快適な日常生活を送るために健康の維持は欠かせないが、現実には多くの人が何らかの症状に悩まされている。
多くの人を悩ませる代表的な症状を端的に表すのが、ドラッグストア・薬局の店頭の品揃えだ。これら店舗の棚の多くを占める代表的な医薬品は、かぜ薬や解熱鎮痛薬、胃腸薬や整腸薬などの消化器官用薬、ビタミン薬などの滋養強壮保健薬である。
プロトンポンプ阻害薬(PPI)の「スイッチOTC医薬品」に注目集まる
ちなみにドラッグストア・薬局で販売される医薬品は「OTC医薬品」、俗に「市販薬」と呼ばれる。OTCとは英語の「Over the counter」の略で、直訳すれば「カウンター越し」。これは医師の処方箋が必要な「医療用医薬品」と対比し、「カウンター越しに販売される薬」と表現されているものだ。
前述の代表的な症状の中でも、比較的深刻なのが消化器官用薬が必要となる胃腸の不調である。
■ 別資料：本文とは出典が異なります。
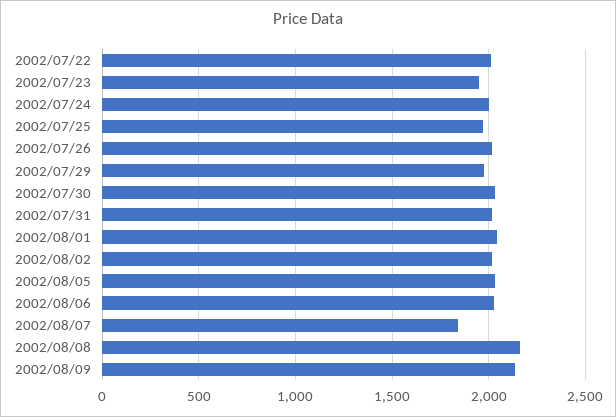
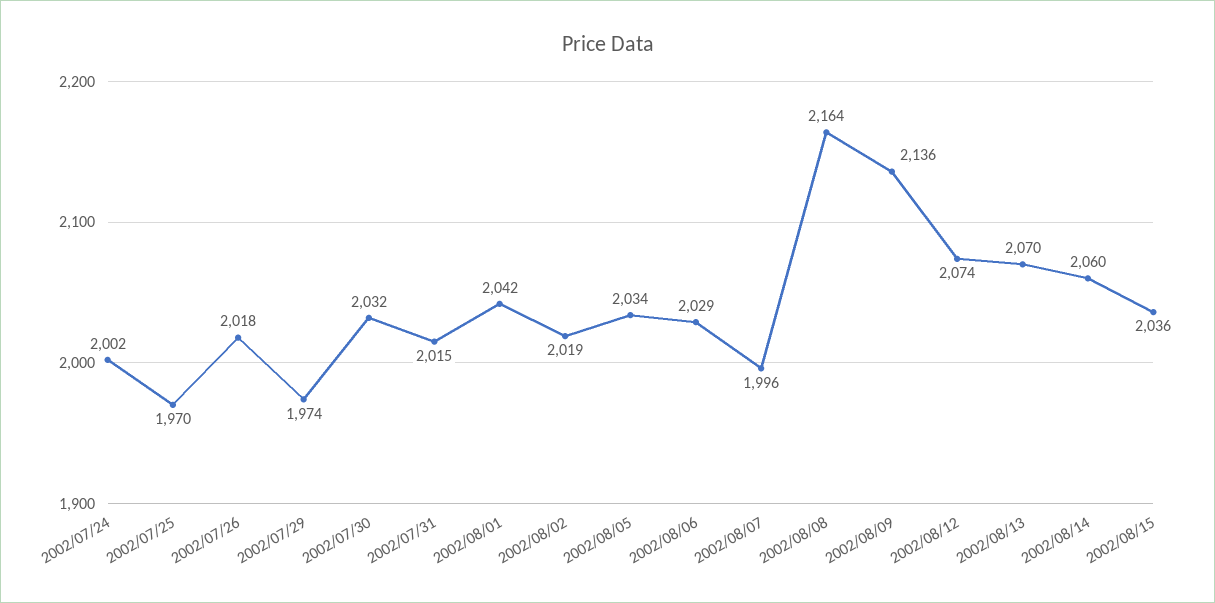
2002/07/22: 2000 -> none
2002/07/23: 1950 -> none
2002/08/07: 1850 -> 1996
2002/08/12: none -> 2074
2002/08/13: none -> 2070
2002/08/14: none -> 2060
2002/08/15: none -> 2036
厚生労働省が行う「国民生活基礎調査」の中で、3年おきに実施される健康状態調査の最新2022年の結果では、回答者の22.2%が「胃のもたれ・胸やけ」、16.2%が「腹痛・胃痛」に悩んでいることが明らかになっている。ざっくり言えば、日本人の約5~6人に1人が何らかの胃の症状で苦しんでいることになる。
こうした人の中にはOTC医薬品を利用した経験がある人もいるだろうが、最近、この領域で新たな治療薬が登場した。従来から医療用医薬品で使われていたプロトンポンプ阻害薬(略称PPI)である。
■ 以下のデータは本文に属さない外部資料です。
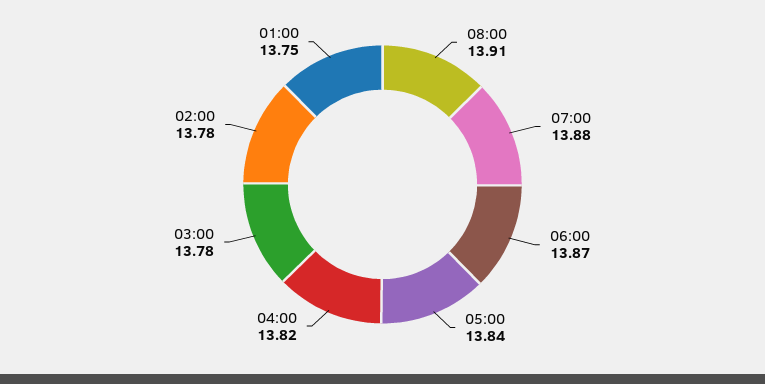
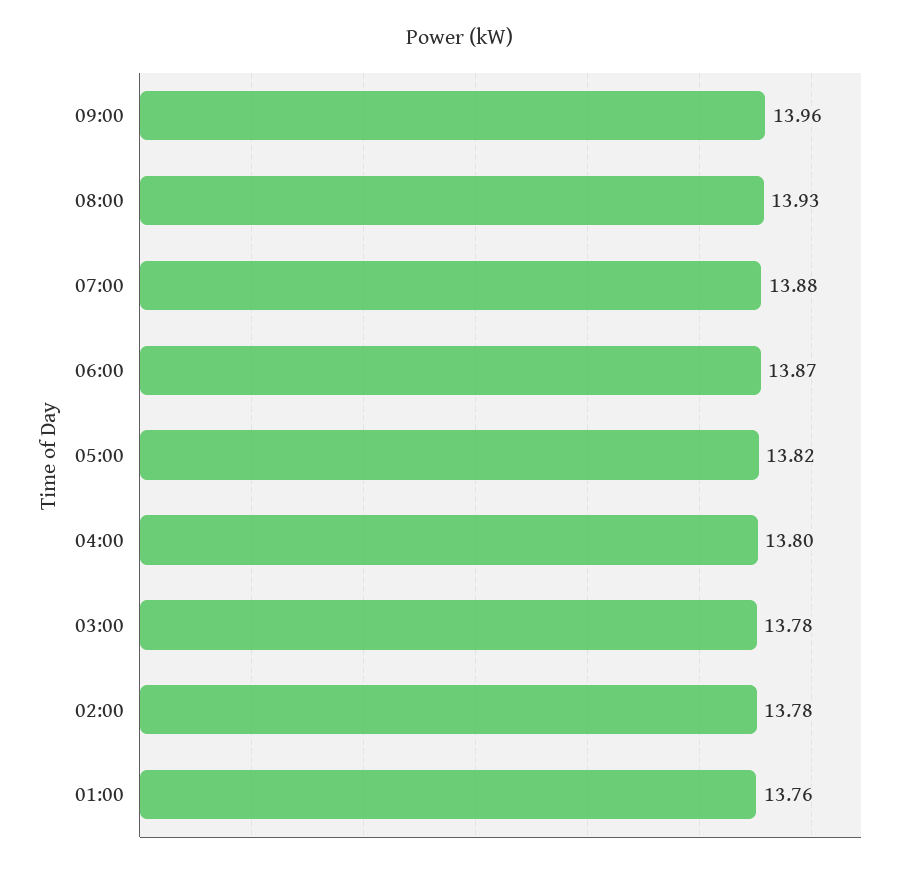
08:00: 13.91 -> 13.93
05:00: 13.84 -> 13.82
04:00: 13.82 -> 13.8
01:00: 13.75 -> 13.76
09:00: none -> 13.96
今年(2025年)に入り、発売されたPPIはタケプロンs(アリナミン製薬)、パリエットS(エーザイ)、オメプラールS(佐藤製薬)の3種類。このような医療用医薬品をOTC医薬品に転用したものは「スイッチOTC医薬品」と呼ばれる。すでにアメリカ、イギリスなどではPPIがOTC医薬品化しており、日本もようやくそれに続いた形だ。
PPIは端的に言うと、胃酸の分泌を抑える薬。今回発売された3種類の効能・効果はいずれも「胸やけ、もたれ、胃痛」である。こうした症状の原因は、暴飲暴食やストレスなどさまざまだが、いずれも胃酸の分泌と密接に関係している。
たとえば、胸やけは胃酸が食道下部に逆流した際の食道粘膜への刺激、胃痛の一部はストレスなどを起点に知覚過敏を起こした胃や十二指腸への胃酸の接触、胃もたれは十二指腸への大量の胃酸流入が原因となっていることが多いからだ。